Wednesday, July 13, 2011

One Explanation for a Reluctance to Commit

Commitment is a strange beast. In once sense, there's no such thing; it's just some words you've said that are interpreted by others as having lasting significance. Yet, at any moment you could, if you so chose, abandon the commitment and go about your life. Of course there may be major consequences, such as the betrayal others would feel, or a bad credit history, but those are all trade-offs you weight against the value of your freedom.

For me, freedom has always been the most important thing. Although I recognize that I may never exercise all of the freedom I pay to maintain, its presence is worth the price. By this I mean that I live a life which would be trivial to leave behind, should the mood strike me. This has its own particular costs: renting instead of buying for the sake of liquidity, and a general approach to interpersonal relationships in which I'm less likely to become deeply involved with people, due to my perception of their potentially transient nature, among others. These may seem like steep costs to some, but for me the opposite feels like blatant confinement. Again, it's generally only necessary for me to have the illusion of freedom on order to be happy, whether or not I ever choose to put it to use.

For a while now I've assumed that my reluctance to commit to a long-term relationship, marriage for example, was based on this same desire to maintain my freedom of choice. But after some deep thinking on the matter, I think I've determined a much more cause for my hesitation to spend the rest of my life with one person. Previously I had dismissed the notion on the basis that people change over time, and that it's impossible to know either what the other person will be like many years down the road, or what you yourself will be like. It seems likely that the person will change in some way that you do not find appealing, or that you own desires and preferences will change over time such that you no longer care for the person, whether they've changed or not. While both of these situations are possible, I eventually asked the question, "So what?" If that happens, you get a divorce, and move on with your life. If your goal is to be married some day, you need to take the chance on someone. Otherwise, you'll be along forever, always unwilling to commit for fear that it won't last. That's a ridiculous reason for not committing to marriage.

I realize that my reluctance isn't based on my fear that I or my partner will change. Instead, it's based on my fear that we won't change. What I fear is wanting the same thing for the rest of my life, being pleased by the same things for the rest of my life. Somehow, if I feel like my interests and desires ever get locked down, part of me dies. I haven't though about this enough to know whether the fact that I feel this way concerns me at all.

I don't want to get married, because I don't want to be happy with one person for the rest of my life. Note that I didn't say I don't want to be with one person.
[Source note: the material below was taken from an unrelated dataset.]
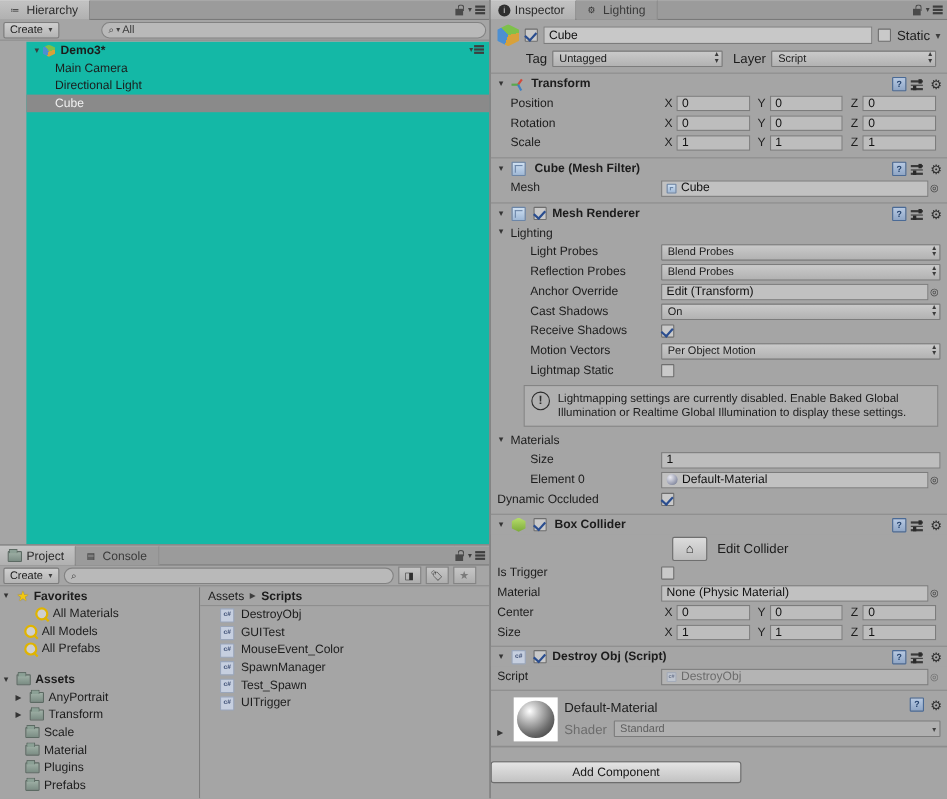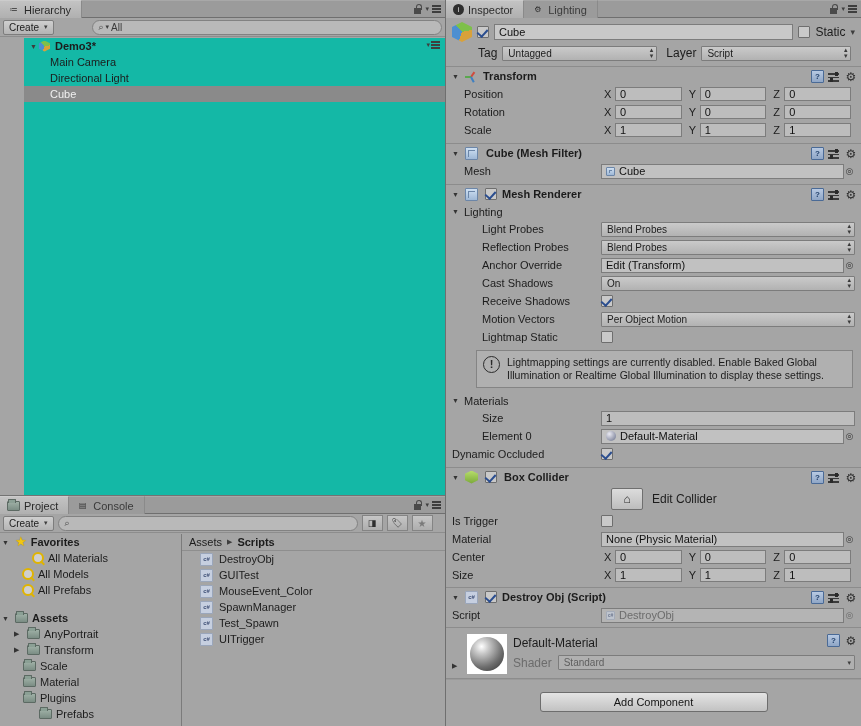"Add Component" .addcomp-wrap { justify-content: center -> flex-start }
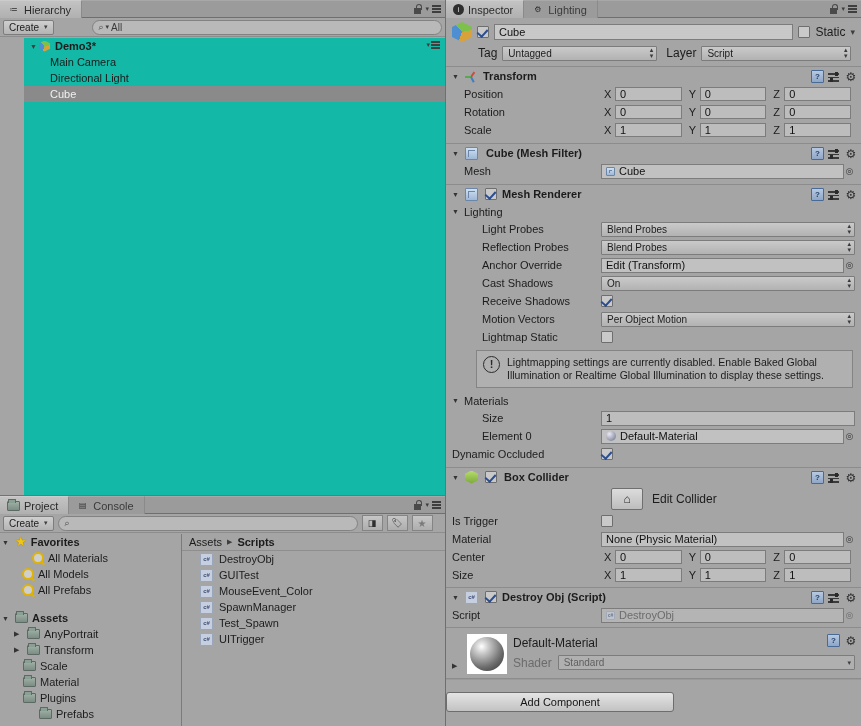"Prefabs" div.prow { padding-left: 39px -> 23px }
I specifically mean that I desire, in advance, to lose interest in people over time, because to me that's a sign of my continued growth. Of course I recognize that I could find someone who grows alongside me, but how would I know whether we're both growing, or both standing still?

I'm not justifying this feeling I have, I'm only articulating it. And I'm wondering, not surprisingly, how to be free of it. The answer is not simply committing to a relationship and just seeing how it goes, because I'm almost certain that would be like injecting slow poison into it from the start, knowing someday it will be lethal. Until I understand this feeling, I assume that any commitment I make will essentially be a lie.